Task data:
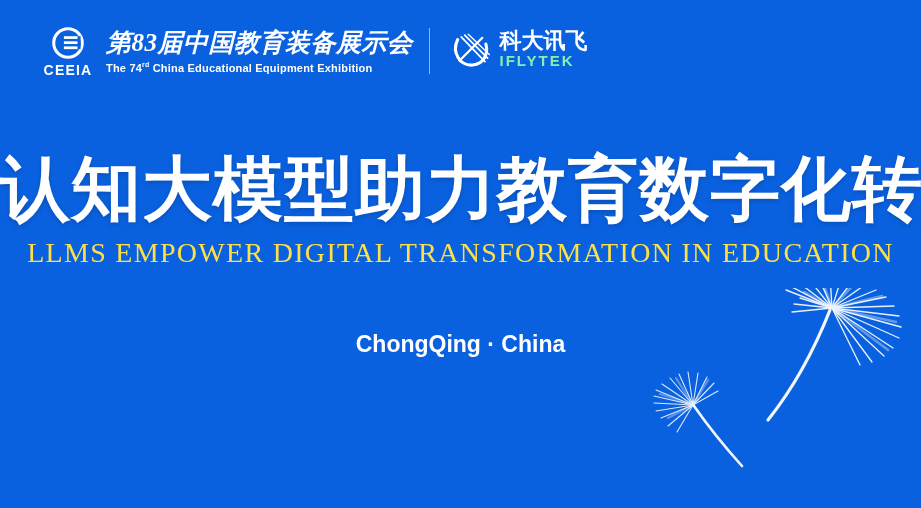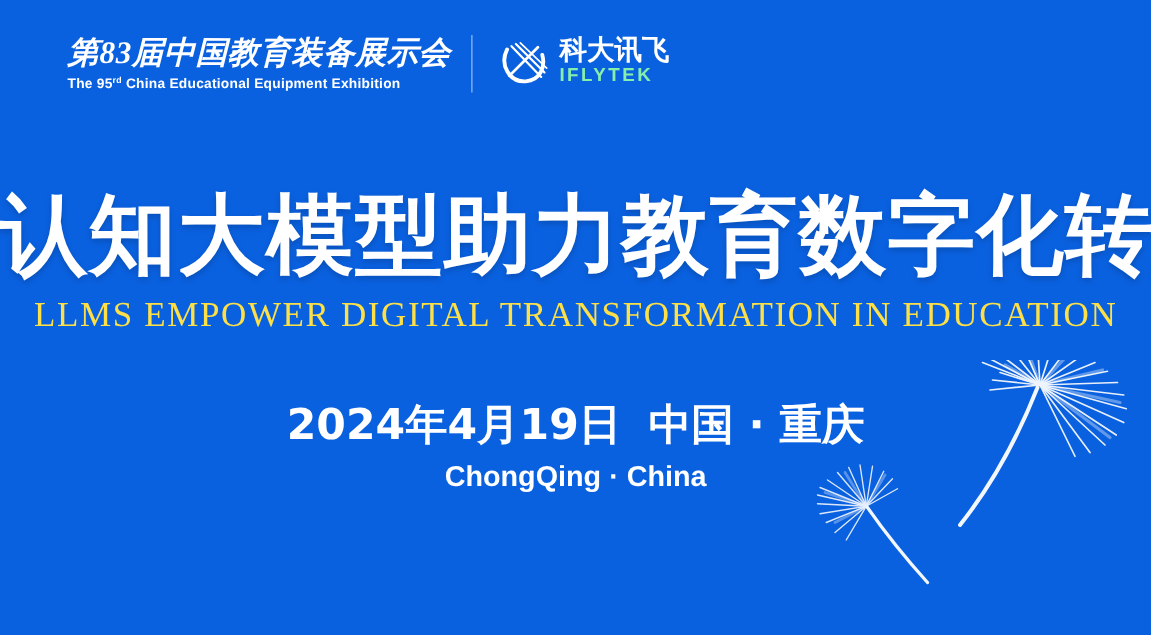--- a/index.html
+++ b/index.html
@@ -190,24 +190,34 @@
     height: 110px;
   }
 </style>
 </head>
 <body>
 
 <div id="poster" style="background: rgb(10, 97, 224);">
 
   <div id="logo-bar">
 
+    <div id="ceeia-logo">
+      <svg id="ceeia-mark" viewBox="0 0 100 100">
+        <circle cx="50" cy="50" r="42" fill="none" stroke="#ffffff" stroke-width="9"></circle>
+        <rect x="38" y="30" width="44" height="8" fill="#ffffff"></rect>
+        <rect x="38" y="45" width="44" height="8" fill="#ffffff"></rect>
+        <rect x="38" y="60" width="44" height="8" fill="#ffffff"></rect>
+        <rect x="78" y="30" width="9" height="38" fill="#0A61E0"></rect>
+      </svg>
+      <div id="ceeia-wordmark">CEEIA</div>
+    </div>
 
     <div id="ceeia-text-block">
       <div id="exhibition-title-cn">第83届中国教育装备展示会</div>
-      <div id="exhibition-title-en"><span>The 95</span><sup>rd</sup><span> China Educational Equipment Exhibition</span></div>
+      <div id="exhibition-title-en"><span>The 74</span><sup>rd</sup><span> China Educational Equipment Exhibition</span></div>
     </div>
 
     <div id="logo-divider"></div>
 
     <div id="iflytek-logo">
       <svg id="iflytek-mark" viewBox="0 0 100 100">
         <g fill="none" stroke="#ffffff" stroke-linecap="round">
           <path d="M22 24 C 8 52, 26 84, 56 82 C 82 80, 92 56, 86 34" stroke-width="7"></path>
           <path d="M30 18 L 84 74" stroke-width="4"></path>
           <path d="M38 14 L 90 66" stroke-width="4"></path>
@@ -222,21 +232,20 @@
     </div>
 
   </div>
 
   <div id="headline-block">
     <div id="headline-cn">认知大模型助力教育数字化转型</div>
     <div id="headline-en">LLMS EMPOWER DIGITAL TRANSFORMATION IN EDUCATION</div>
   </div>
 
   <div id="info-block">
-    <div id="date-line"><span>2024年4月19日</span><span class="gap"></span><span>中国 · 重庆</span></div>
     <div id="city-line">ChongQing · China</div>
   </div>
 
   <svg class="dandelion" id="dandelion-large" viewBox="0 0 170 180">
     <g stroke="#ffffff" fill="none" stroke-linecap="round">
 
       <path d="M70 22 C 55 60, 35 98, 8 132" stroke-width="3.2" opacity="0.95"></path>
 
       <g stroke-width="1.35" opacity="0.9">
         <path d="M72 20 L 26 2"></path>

Your instructions:
Give the complete material again, exactly as written. Do not include the pictures.

Response area:
--- a/index.html
+++ b/index.html
@@ -190,24 +190,34 @@
     height: 110px;
   }
 </style>
 </head>
 <body>
 
 <div id="poster" style="background: rgb(10, 97, 224);">
 
   <div id="logo-bar">
 
+    <div id="ceeia-logo">
+      <svg id="ceeia-mark" viewBox="0 0 100 100">
+        <circle cx="50" cy="50" r="42" fill="none" stroke="#ffffff" stroke-width="9"></circle>
+        <rect x="38" y="30" width="44" height="8" fill="#ffffff"></rect>
+        <rect x="38" y="45" width="44" height="8" fill="#ffffff"></rect>
+        <rect x="38" y="60" width="44" height="8" fill="#ffffff"></rect>
+        <rect x="78" y="30" width="9" height="38" fill="#0A61E0"></rect>
+      </svg>
+      <div id="ceeia-wordmark">CEEIA</div>
+    </div>
 
     <div id="ceeia-text-block">
       <div id="exhibition-title-cn">第83届中国教育装备展示会</div>
-      <div id="exhibition-title-en"><span>The 95</span><sup>rd</sup><span> China Educational Equipment Exhibition</span></div>
+      <div id="exhibition-title-en"><span>The 74</span><sup>rd</sup><span> China Educational Equipment Exhibition</span></div>
     </div>
 
     <div id="logo-divider"></div>
 
     <div id="iflytek-logo">
       <svg id="iflytek-mark" viewBox="0 0 100 100">
         <g fill="none" stroke="#ffffff" stroke-linecap="round">
           <path d="M22 24 C 8 52, 26 84, 56 82 C 82 80, 92 56, 86 34" stroke-width="7"></path>
           <path d="M30 18 L 84 74" stroke-width="4"></path>
           <path d="M38 14 L 90 66" stroke-width="4"></path>
@@ -222,21 +232,20 @@
     </div>
 
   </div>
 
   <div id="headline-block">
     <div id="headline-cn">认知大模型助力教育数字化转型</div>
     <div id="headline-en">LLMS EMPOWER DIGITAL TRANSFORMATION IN EDUCATION</div>
   </div>
 
   <div id="info-block">
-    <div id="date-line"><span>2024年4月19日</span><span class="gap"></span><span>中国 · 重庆</span></div>
     <div id="city-line">ChongQing · China</div>
   </div>
 
   <svg class="dandelion" id="dandelion-large" viewBox="0 0 170 180">
     <g stroke="#ffffff" fill="none" stroke-linecap="round">
 
       <path d="M70 22 C 55 60, 35 98, 8 132" stroke-width="3.2" opacity="0.95"></path>
 
       <g stroke-width="1.35" opacity="0.9">
         <path d="M72 20 L 26 2"></path>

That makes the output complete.